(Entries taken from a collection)
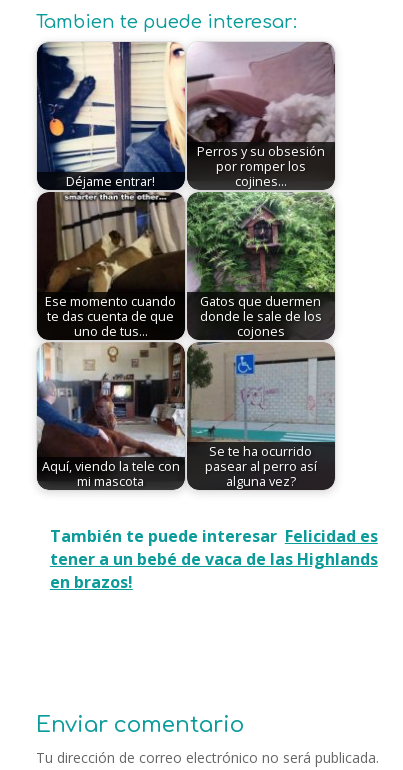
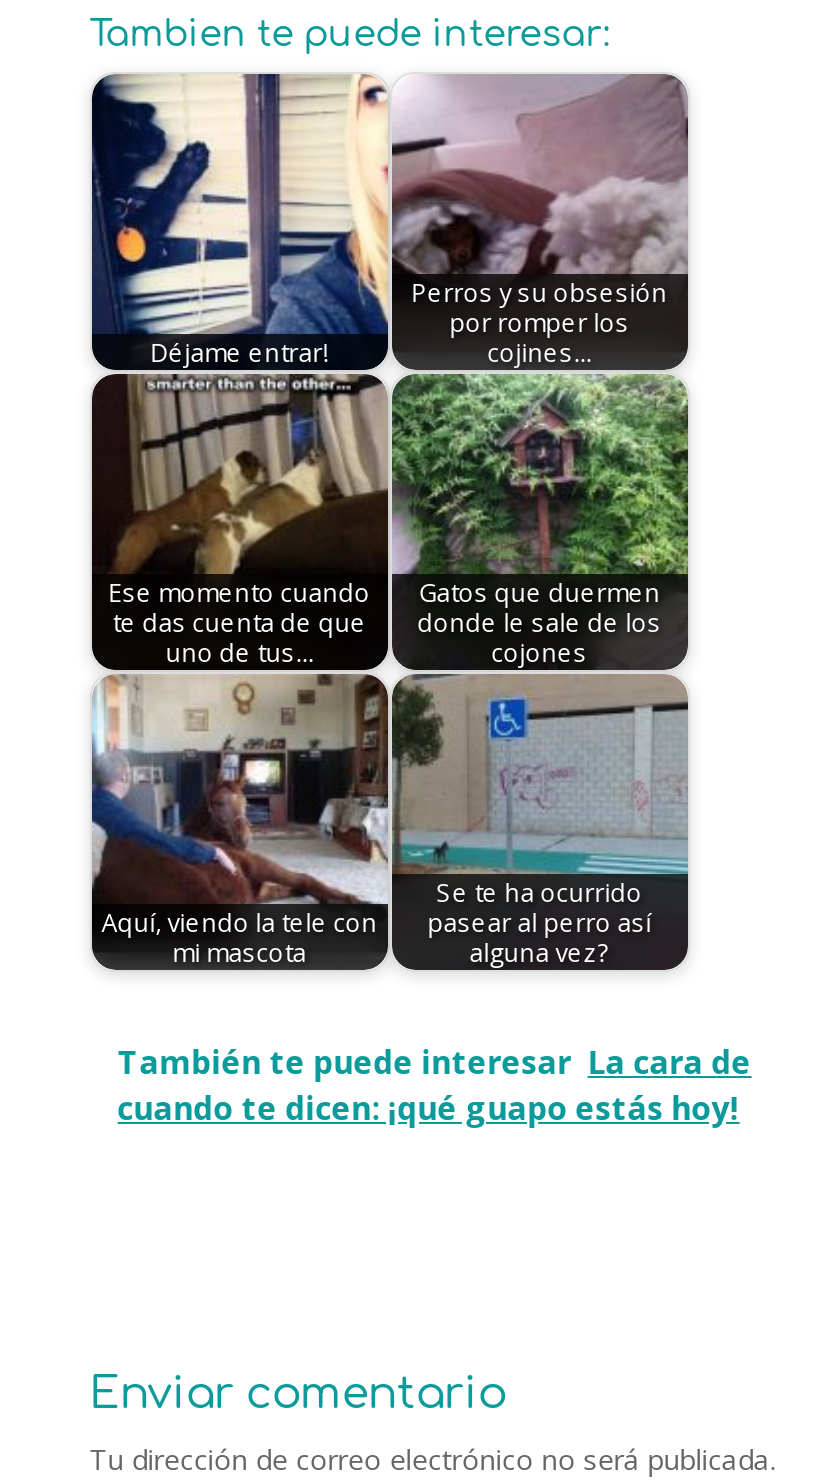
- También te puede interesar Felicidad es
- tener a un bebé de vaca de las Highlands
- en brazos!
+ También te puede interesar La cara de
+ cuando te dicen: ¡qué guapo estás hoy!
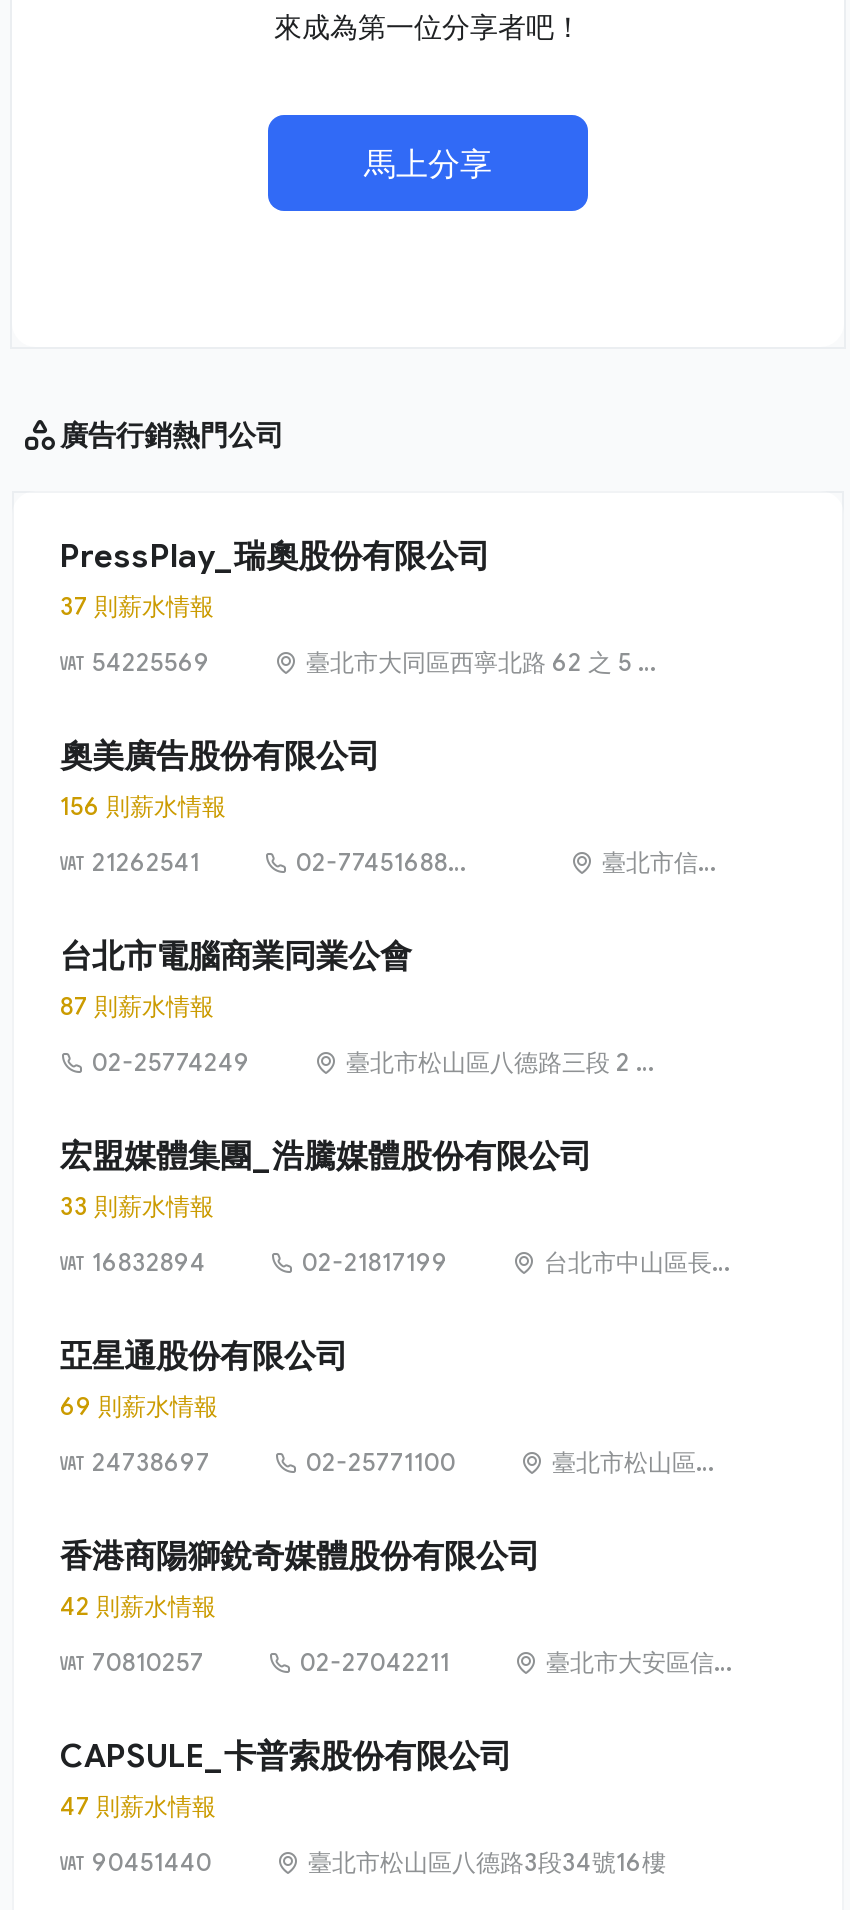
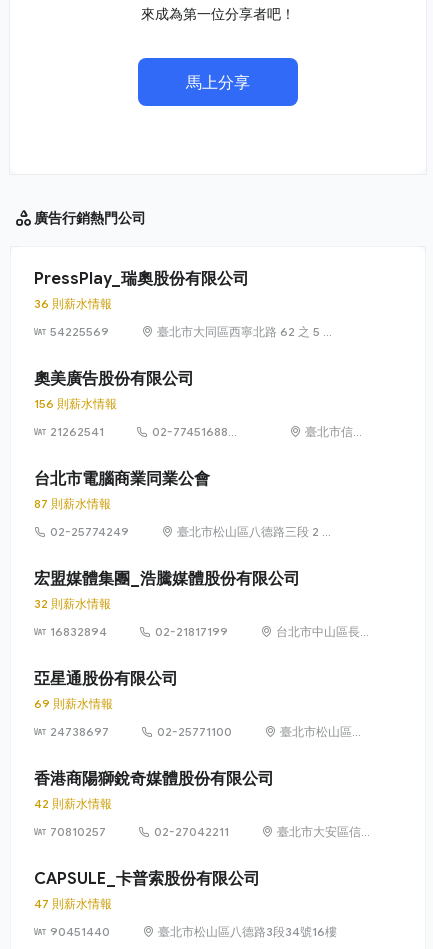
- 37 則薪水情報
+ 36 則薪水情報

- 33 則薪水情報
+ 32 則薪水情報
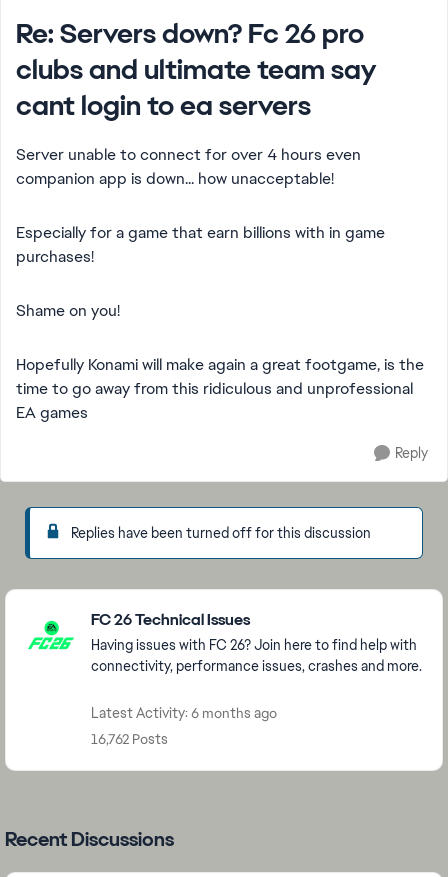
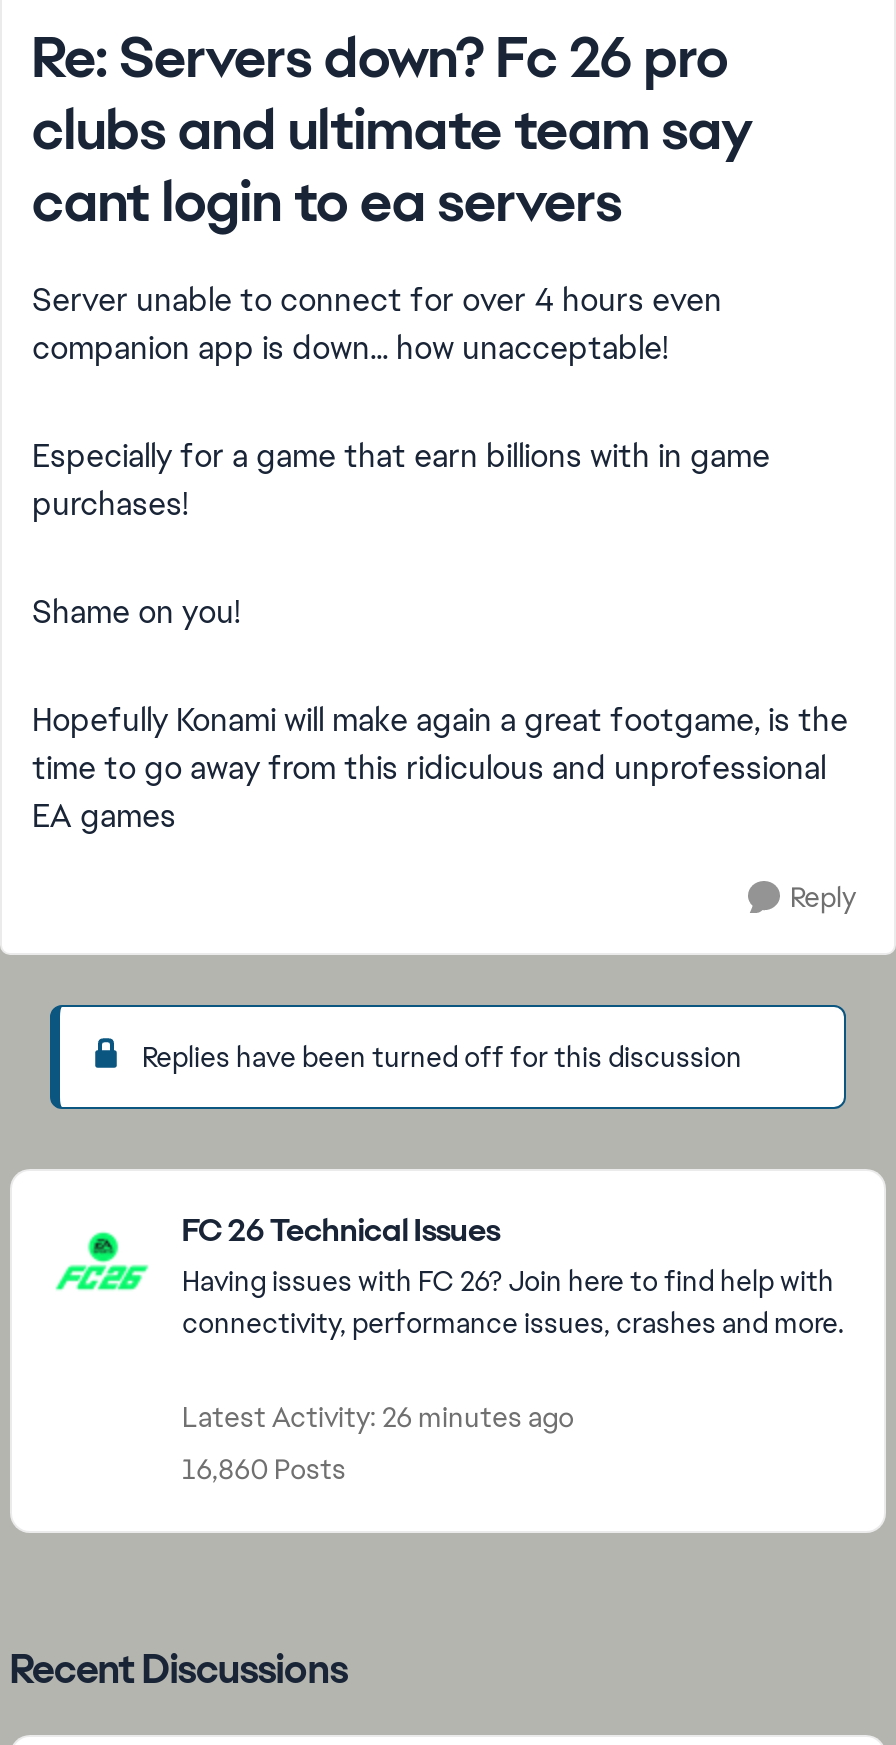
- Latest Activity: 6 months ago
+ Latest Activity: 26 minutes ago

- 16,762 Posts
+ 16,860 Posts
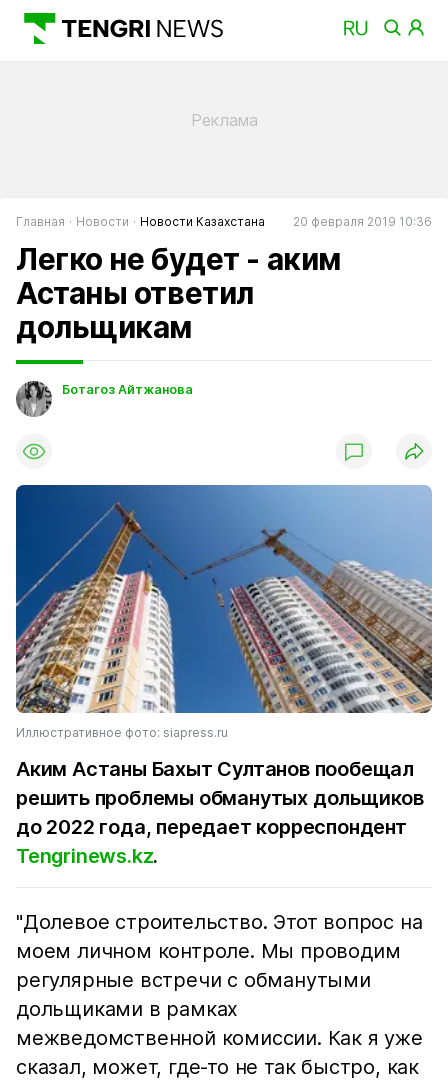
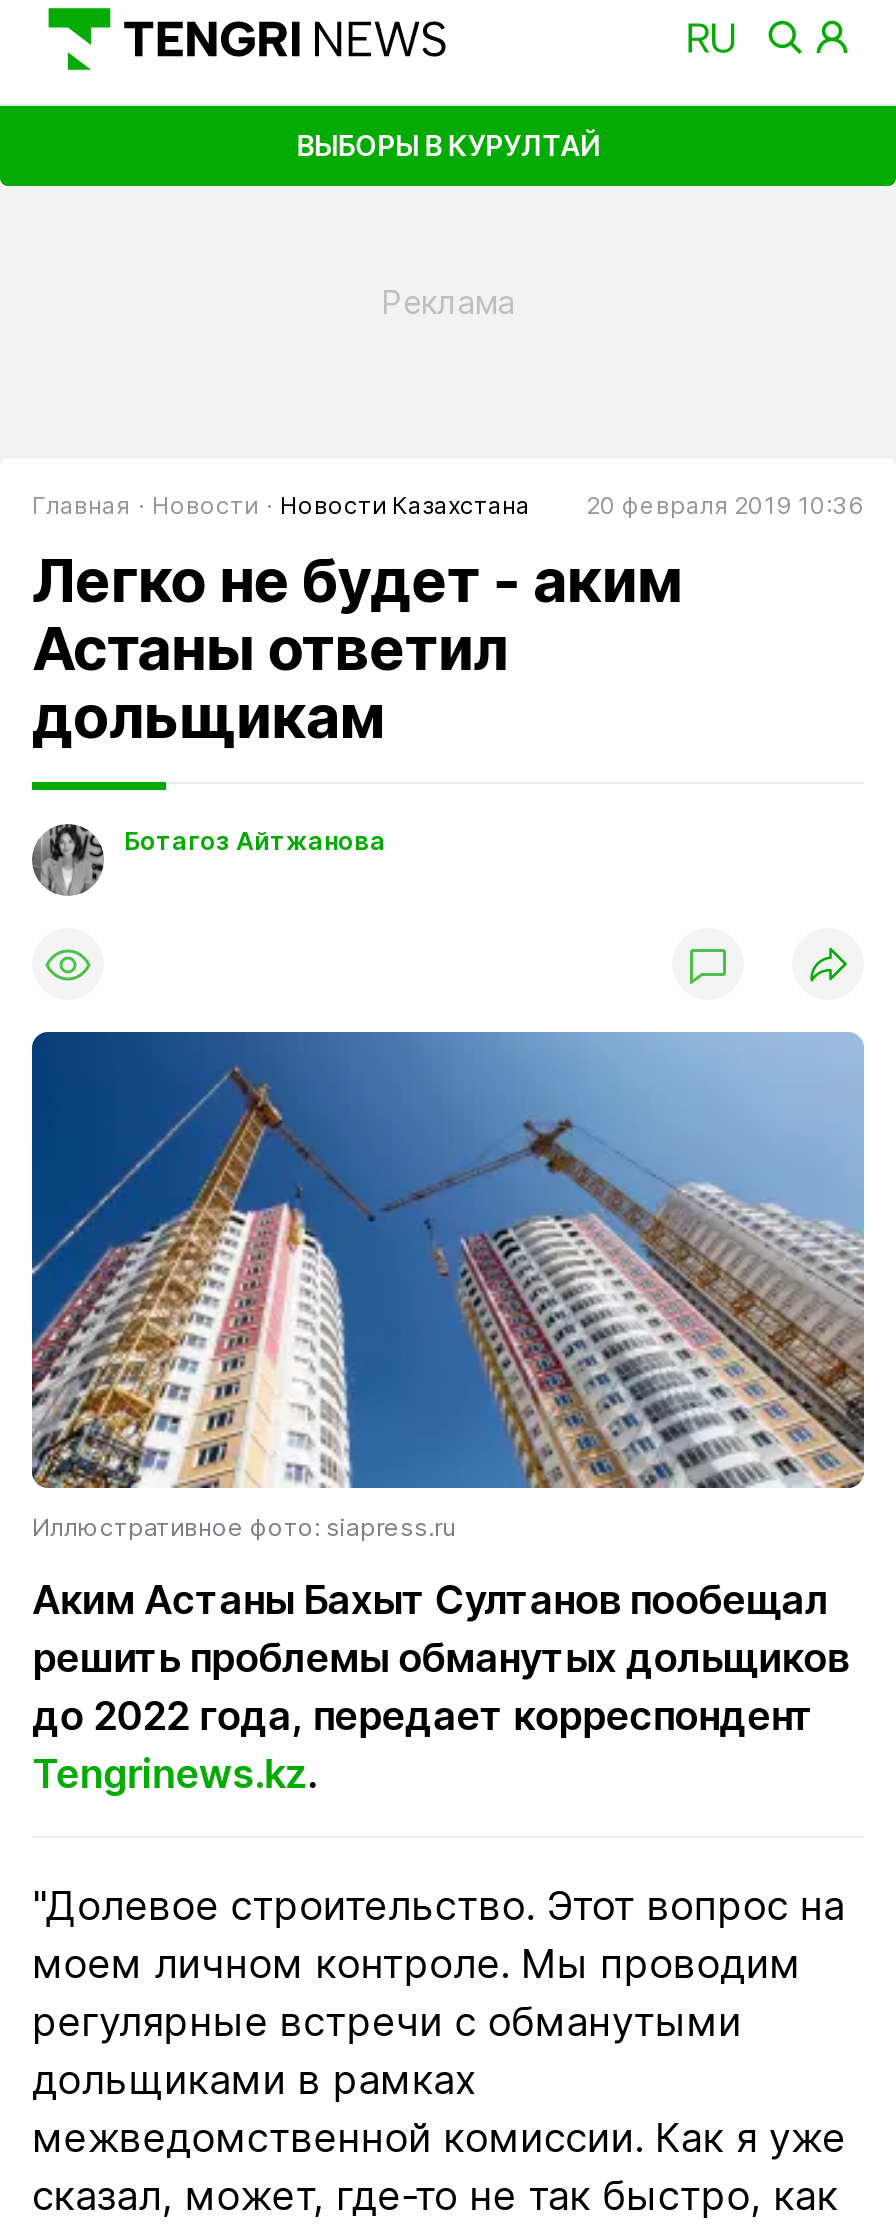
+ ВЫБОРЫ В КУРУЛТАЙ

- [WORK REQUEST]:
The output is the records exactly as they read, with no pictures in it.

- [RESPONSE]:
- También te puede interesar Felicidad es
- tener a un bebé de vaca de las Highlands
- en brazos!
+ También te puede interesar La cara de
+ cuando te dicen: ¡qué guapo estás hoy!
- 37 則薪水情報
+ 36 則薪水情報

- 33 則薪水情報
+ 32 則薪水情報
- Latest Activity: 6 months ago
+ Latest Activity: 26 minutes ago

- 16,762 Posts
+ 16,860 Posts
+ ВЫБОРЫ В КУРУЛТАЙ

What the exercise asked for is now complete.